Juliet’s ballet career is suddenly, brutally over and her heart is as shattered as her knee.

She has been cocooned in the ballet company since childhood so she has no idea how she will make a living once she recovers. And when her £3,000 pay off is stolen, she is desperate.

A Ukrainian security guard, Max, patrols the estate and Juliet knows he can access the codes to residents’ safes so she befriends him, cooking up a plan to “borrow” Ava’s savings. But her plan spirals out of control, leading to blackmail and murder. The plot twists are abundant, the prose eloquent and vivid, but it’s the relationship between Juliet and Max that gives the novel its beating heart.

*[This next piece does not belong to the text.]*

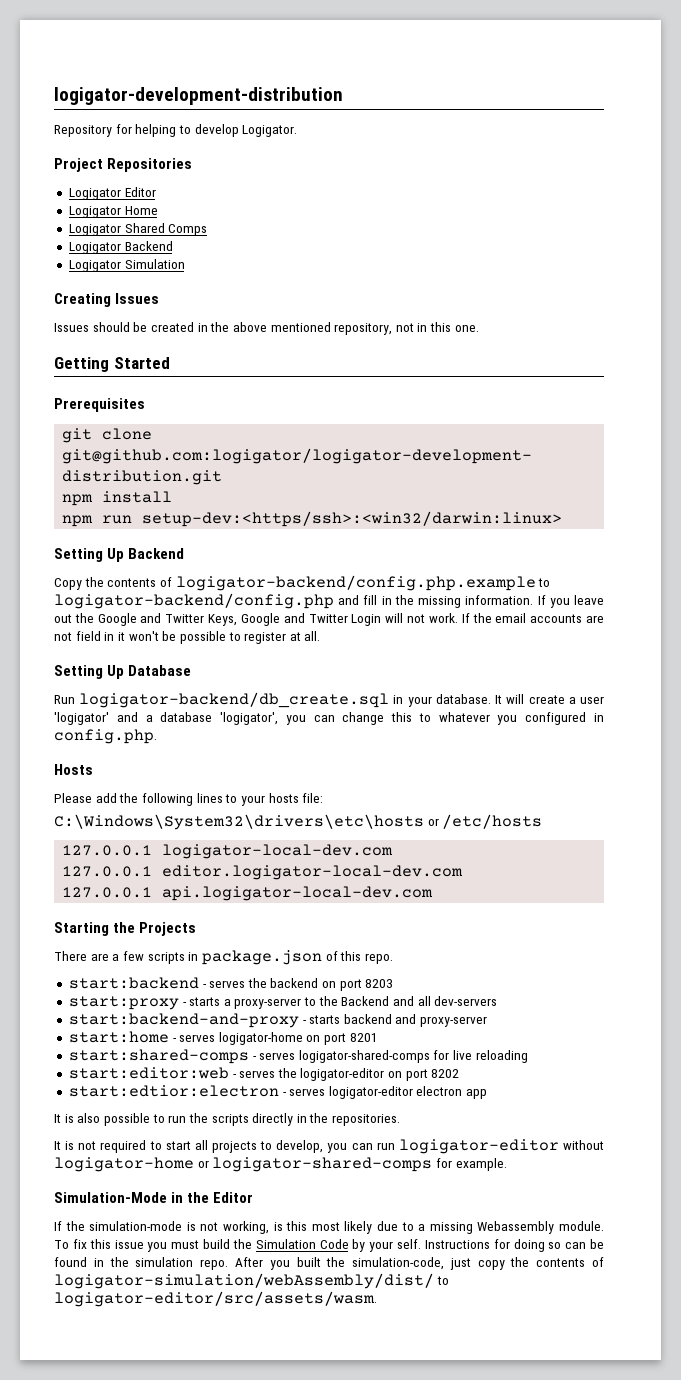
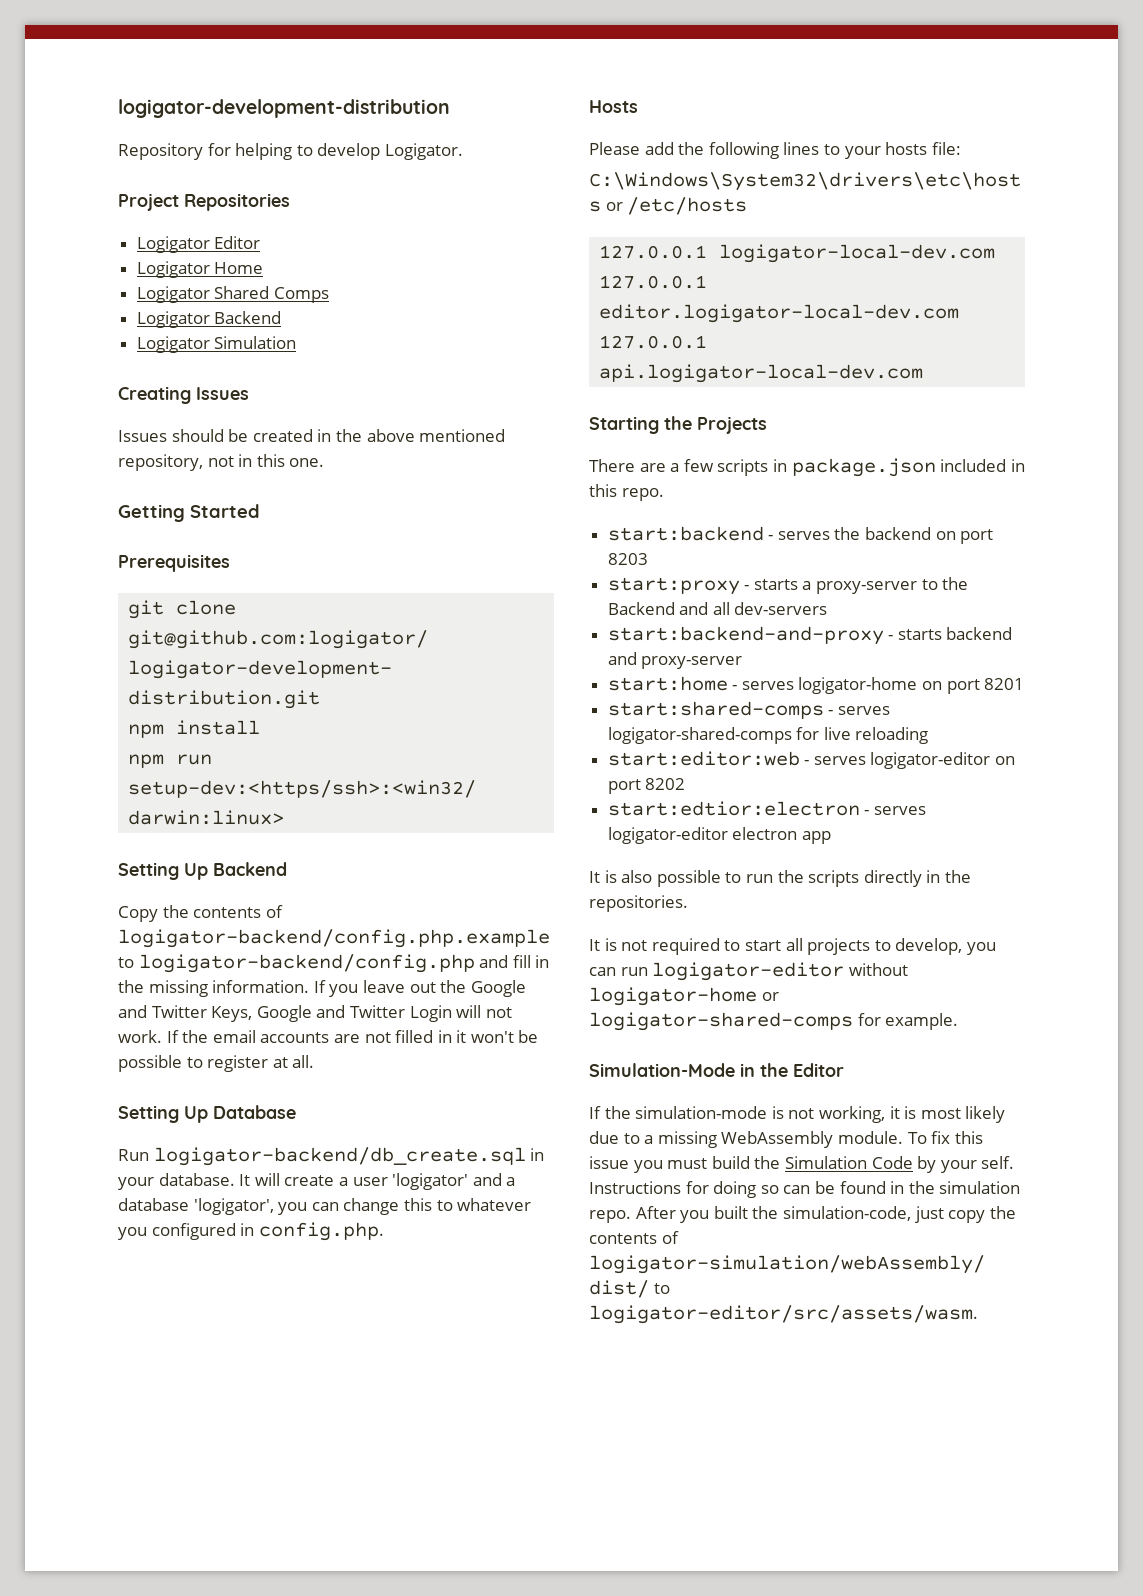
[75,631,101,641] field -> [395,1030,434,1043] filled
[325,951,338,961] of -> [940,459,1025,472] included in
[277,1068,297,1078] the -> (866, 760) none
[273,1221,308,1231] is this -> [889,1106,917,1119] it is
[477,1221,555,1234] Webassembly -> [721,1131,834,1148] WebAssembly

Your hope that the pair can find some form of happiness will keep you glued to this classy thriller.

Sweet Sweet Revenge Ltd

Medical Grade Music and Sweet Sweet Revenge Ltd are out now

Jonas Jonasson

HarperVia, £8.99

Jonas Jonasson creates hilarity out of brilliantly absurd plots, whether it is a 100-year-old man escaping through an old folks’ home window, or a South African peasant girl who saves the King of Sweden.

His latest unlikely hero is Kevin who is abandoned by his callous father on the Kenyan savannah in the expectation he will be eaten by lions.

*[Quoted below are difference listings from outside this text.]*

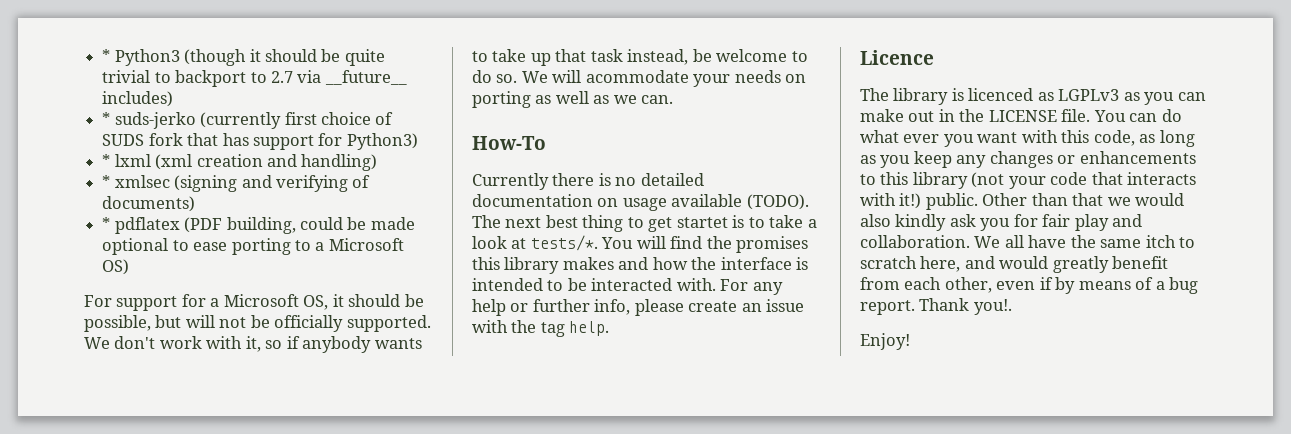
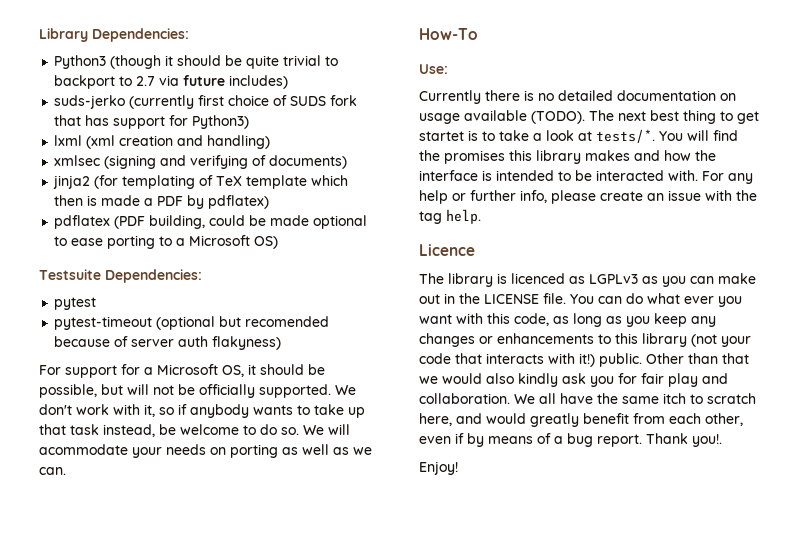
[102,49,111,62] * -> [39,28,189,42] Library Dependencies: //
[324,70,407,85] __future__ -> [183,75,226,86] future
[102,112,111,125] * -> (289, 82) none
[102,154,111,167] * -> (250, 122) none
[102,175,111,188] * -> (271, 142) none
[102,217,111,230] * -> [53,175,349,189] [54,195,270,209] jinja2 (for templating of TeX template which then is made a PDF by pdflatex) //
(130, 267) none -> [39,269,202,283] [54,297,97,310] [54,316,330,330] [54,336,282,350] // Testsuite Dependencies: // pytest // pytest-timeout (optional but recomended because of server auth flakyness)
(546, 143) none -> [419,64,448,74] // Use:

Kevin seeks refuge up a tree and, when he falls down through exhaustion, is rescued by a medicine man with eight daughters who sees him as a gift from God.

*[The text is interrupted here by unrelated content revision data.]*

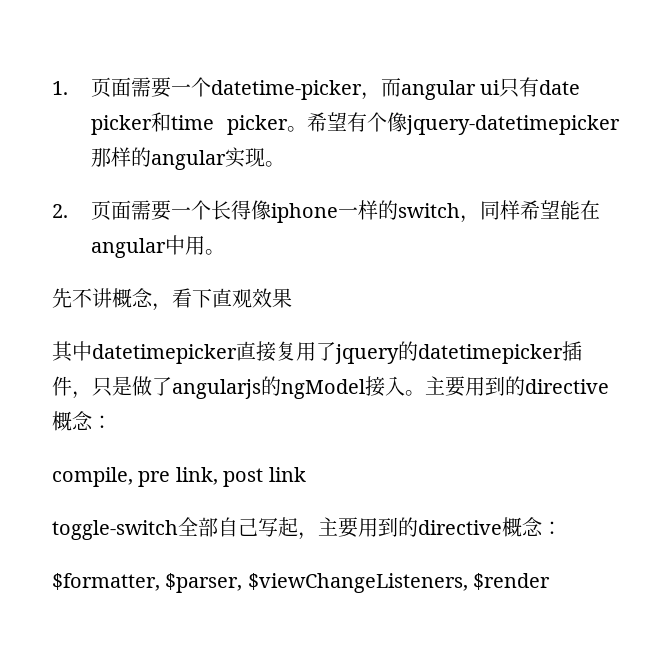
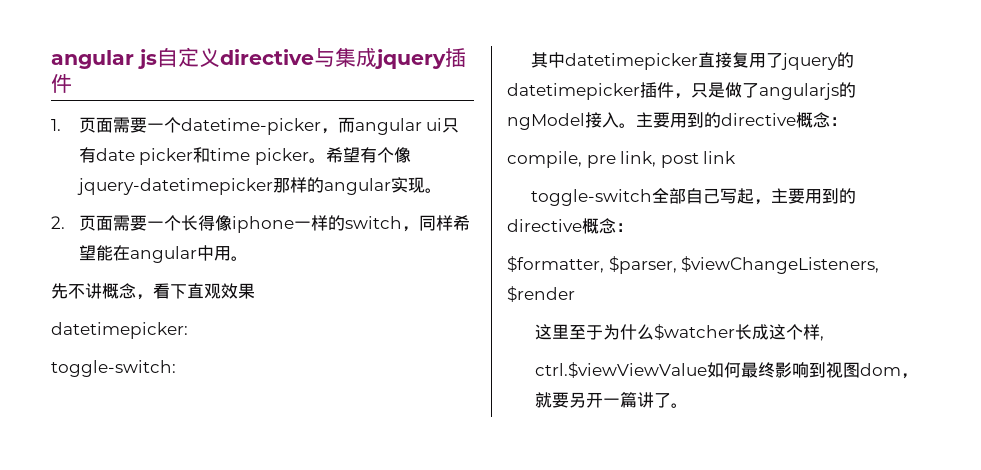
(52, 88) none -> [51,47,466,69] [51,74,72,93] angular js自定义directive与集成jquery插件 //
(292, 298) none -> [51,322,188,339] [51,360,176,377] // datetimepicker: // toggle-switch:
(551, 581) none -> [534,324,824,341] [534,362,918,379] [534,392,688,408] // 这里至于为什么$watcher长成这个样, // ctrl.$viewViewValue如何最终影响到视图dom，就要另开一篇讲了。

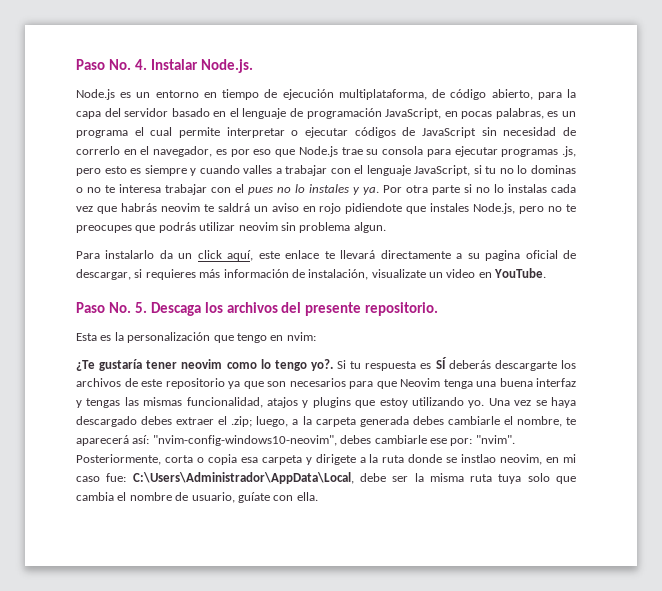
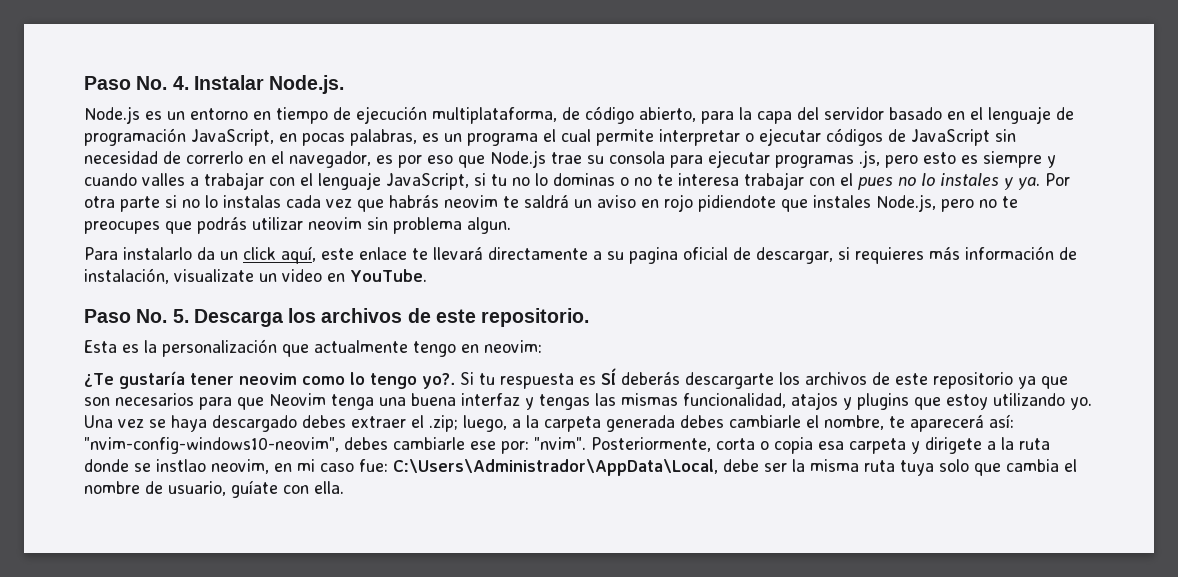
[150,302,362,316] Descaga los archivos del presente -> [193,308,476,327] Descarga los archivos de este
(234, 339) none -> [314,340,408,353] actualmente
[286,332,316,341] nvim: -> [484,340,542,353] neovim:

Kevin is adopted and trained to be a Maasai warrior.

He dutifully absorbs all he is taught but draws the line when he learns that the warrior coming-of-age ceremony involves ritual circumcision.

He escapes and heads back to Sweden where he meets a woman who has also suffered at the hands of his father.

After they discover a company called Sweet Sweet Revenge Ltd, the plotting begins.

Add a crooked art dealer, a lazy Swedish policeman, an ophthalmologist whose wife ditched him for a urologist, and we are set for delicious Jonasson mayhem.

Even Pope Francis makes a cameo appearance but this is quickly subsumed into the general hilarity when the Maasai warrior medicine man comes to Sweden to visit his adopted son.

A glorious romp which confirms Jonas Jonasson’s status as the most brilliant comic novelist alive.

One Two Three Four

Craig Brown

Fourth Estate, £9.99

Craig Brown explores The Beatles phenomenon from 150 intriguing angles so, alongside usual suspects from Pete Best to Yoko Ono and cameos from Dylan, Elvis Presley and The Rolling Stones, there are revealing fan encounters and a trip on the National Trust Beatles tour.

You needn’t be a Fabs fan to love this, but Beatlemaniacs will find much to fascinate them.

Where Stands A Wingéd Sentry

Where Stands A Wingéd Sentry is out now

Margaret Kennedy

Handheld Press, £12.99

Published for the first time in the UK, the novelist’s memoir of life in England in 1940 was written when the nation was braced for German invasion so there’s a stark immediacy to her account. As she and her children leave Surrey for the relative safety of St Ives, her diary shows how life changed beyond recognition on the Home Front.

Men Who Hate Women

Laura Bates

Simon & Schuster, £9.99

Everyday Sexism’s Laura Bates investigates the misogynistic ‘manosphere’, from ‘incels’ – involuntary celibates – who debate whether women are human to Men’s Rights Activists.

She warns their ideas are mainstream and have already incited mass killings and violence. She also explains how tech platforms, especially YouTube, send even well-intentioned men down extremist rabbit holes.

It’s terrorism and it demands urgent action.